Tuesday, January 23, 2007

 

A Rose

   Eugene won a year's supply of cheese and he celebrated in the pub with four of his friends. They sang all through the afternoon and into the evening. They left at nine o' clock and they sang on their way to Eugene's house. They sang in a telephone booth when Eugene decided he needed to go into a telephone booth and the rest followed. He wanted to make a call just because he hadn't used a payphone in years. He put the coins into the phone and he tried to think of who to call. The others kept singing, but they stopped when a man called Andy reversed a car up against the door of the booth and they were trapped inside. Andy got out of the car and walked away.

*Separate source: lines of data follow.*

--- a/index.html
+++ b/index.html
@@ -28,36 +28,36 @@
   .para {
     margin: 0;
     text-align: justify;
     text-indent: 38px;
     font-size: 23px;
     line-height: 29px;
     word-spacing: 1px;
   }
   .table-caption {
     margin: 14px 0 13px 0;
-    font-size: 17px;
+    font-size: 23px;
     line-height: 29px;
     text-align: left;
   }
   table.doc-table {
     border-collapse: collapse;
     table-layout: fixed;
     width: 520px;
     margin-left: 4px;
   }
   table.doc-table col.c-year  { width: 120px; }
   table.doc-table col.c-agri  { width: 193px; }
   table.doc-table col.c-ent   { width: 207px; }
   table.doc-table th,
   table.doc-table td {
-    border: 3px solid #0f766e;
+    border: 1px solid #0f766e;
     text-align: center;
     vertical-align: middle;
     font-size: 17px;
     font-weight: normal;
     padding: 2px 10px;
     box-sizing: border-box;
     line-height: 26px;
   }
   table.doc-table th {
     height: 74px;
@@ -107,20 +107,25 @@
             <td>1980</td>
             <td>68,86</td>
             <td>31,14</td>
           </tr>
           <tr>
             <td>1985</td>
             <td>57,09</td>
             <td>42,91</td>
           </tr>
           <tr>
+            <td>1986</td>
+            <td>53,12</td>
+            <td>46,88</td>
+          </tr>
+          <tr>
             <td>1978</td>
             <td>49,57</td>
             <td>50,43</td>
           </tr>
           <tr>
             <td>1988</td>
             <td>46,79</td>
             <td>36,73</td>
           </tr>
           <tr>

   "This is like being buried alive," Dara said. "With people you hate."
   "Ten minutes ago you were saying you loved us," Eugene said. "Being stuck in a phone booth with a man who's just said he loves you is worse than being dead."
   Eugene decided to phone his brother, James. He asked James to go to Andy's house and convince him to remove the car.

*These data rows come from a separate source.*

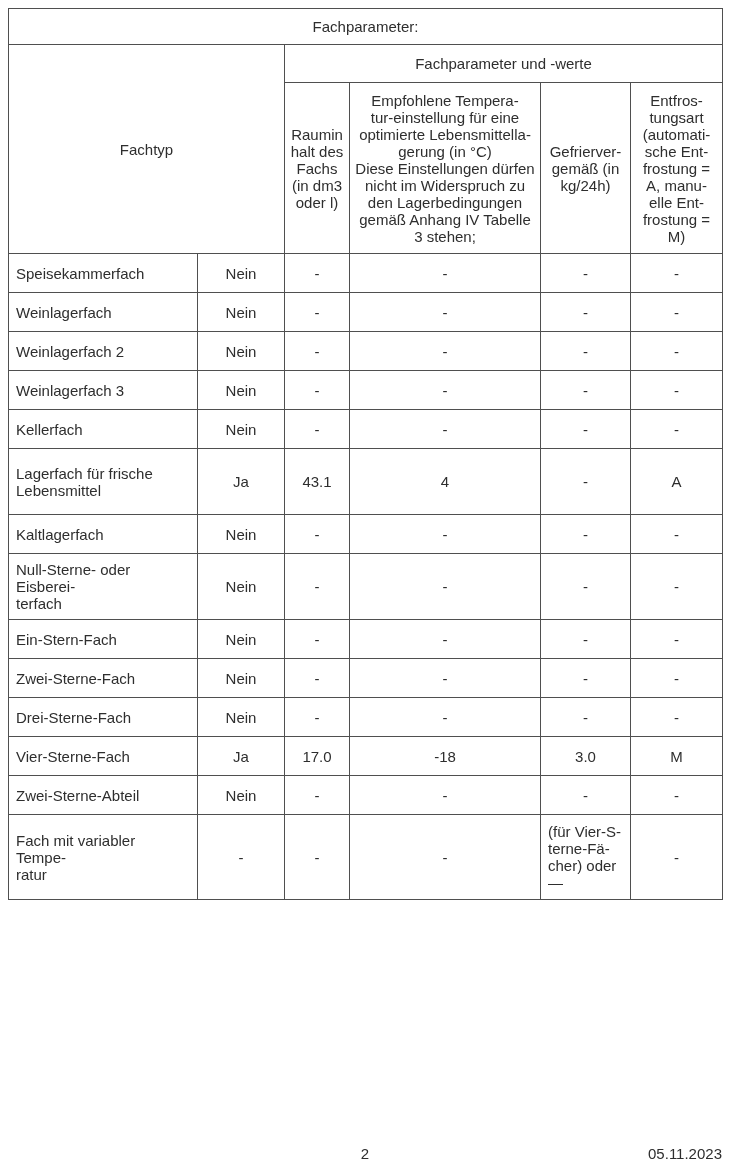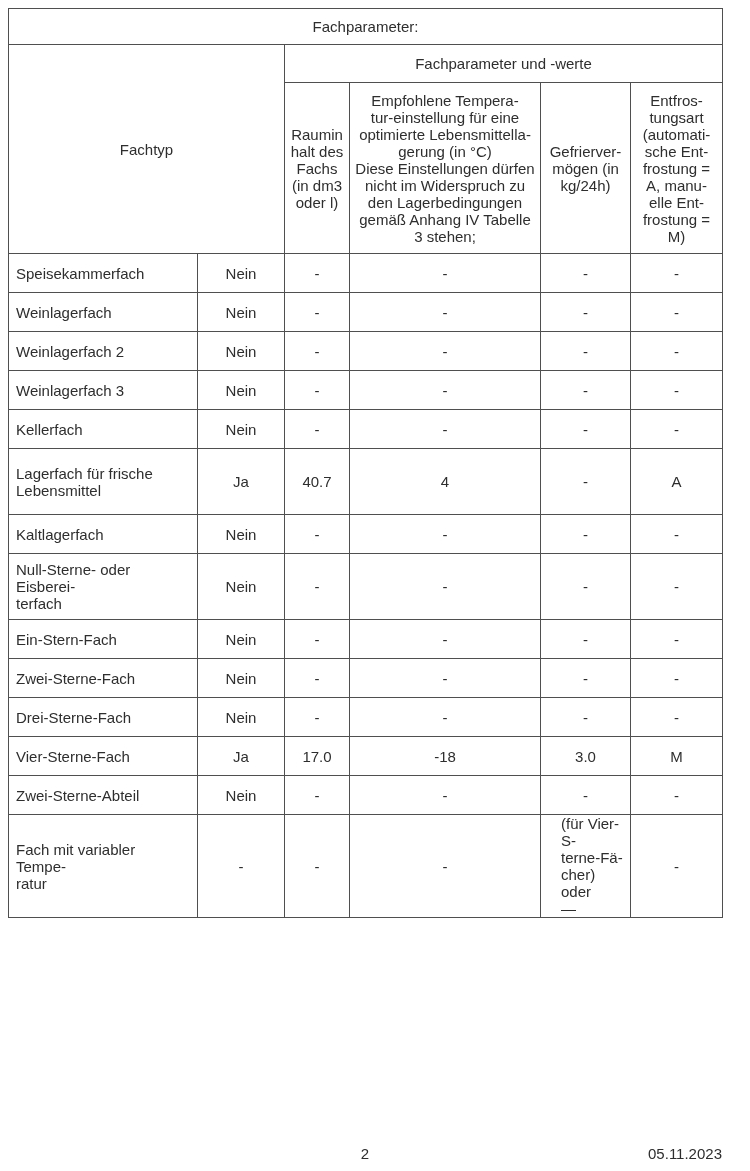--- a/index.html
+++ b/index.html
@@ -51,21 +51,21 @@
   tbody.data tr { height: 39px; }
   tbody.data tr.tall { height: 66px; }
   tbody.data tr.xtall { height: 85px; }
   tbody.data td.name {
     text-align: left;
     padding-left: 7px;
     padding-right: 18px;
   }
   tbody.data tr.xtall td.freezing {
     text-align: left;
-    padding-left: 20px;
+    padding-left: 7px;
     padding-right: 2px;
   }
   .footer {
     position: absolute;
     left: 8px;
     top: 1145px;
     width: 714px;
     height: 20px;
   }
   .footer .page-num {
@@ -109,21 +109,21 @@
         <td class="colhead">Empfohlene Tempera-
 tur-einstellung für eine
 optimierte Lebensmittella-
 gerung (in °C)
 Diese Einstellungen dürfen
 nicht im Widerspruch zu
 den Lagerbedingungen
 gemäß Anhang IV Tabelle
 3 stehen;</td>
         <td class="colhead">Gefrierver-
-mögen (in
+gemäß (in
 kg/24h)</td>
         <td class="colhead">Entfros-
 tungsart
 (automati-
 sche Ent-
 frostung =
 A, manu-
 elle Ent-
 frostung =
 M)</td>
@@ -167,21 +167,21 @@
       <td>Nein</td>
       <td>-</td>
       <td>-</td>
       <td class="freezing">-</td>
       <td>-</td>
     </tr>
         <tr class="tall">
       <td class="name">Lagerfach für frische
 Lebensmittel</td>
       <td>Ja</td>
-      <td>40.7</td>
+      <td>43.1</td>
       <td>4</td>
       <td class="freezing">-</td>
       <td>A</td>
     </tr>
         <tr>
       <td class="name">Kaltlagerfach</td>
       <td>Nein</td>
       <td>-</td>
       <td>-</td>
       <td class="freezing">-</td>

   James went to the phone booth first. It was a sight he didn't want to miss. They were fighting when he got there, and a crowd had gathered to watch them.
   James walked to Andy's house. It was surrounded by trees, at the end of a long twisting driveway. Andy was sitting on a metal garden seat on the front lawn. James sat on another seat and they talked about a hurling match where the ref spent most of the second half trying to light his pipe, but Andy's mind seemed elsewhere.
   When James asked him if there was something on his mind he said he was in love with a woman called Rose. He knew she'd appreciate something artistic, so he wanted to write a poem or just a line about her name, but his efforts always paled in comparison to Shakespeare's 'A rose by any other name would smell as sweet', or the poem that started with the line 'Roses are red' and ended with 'That's why I sniff glue'.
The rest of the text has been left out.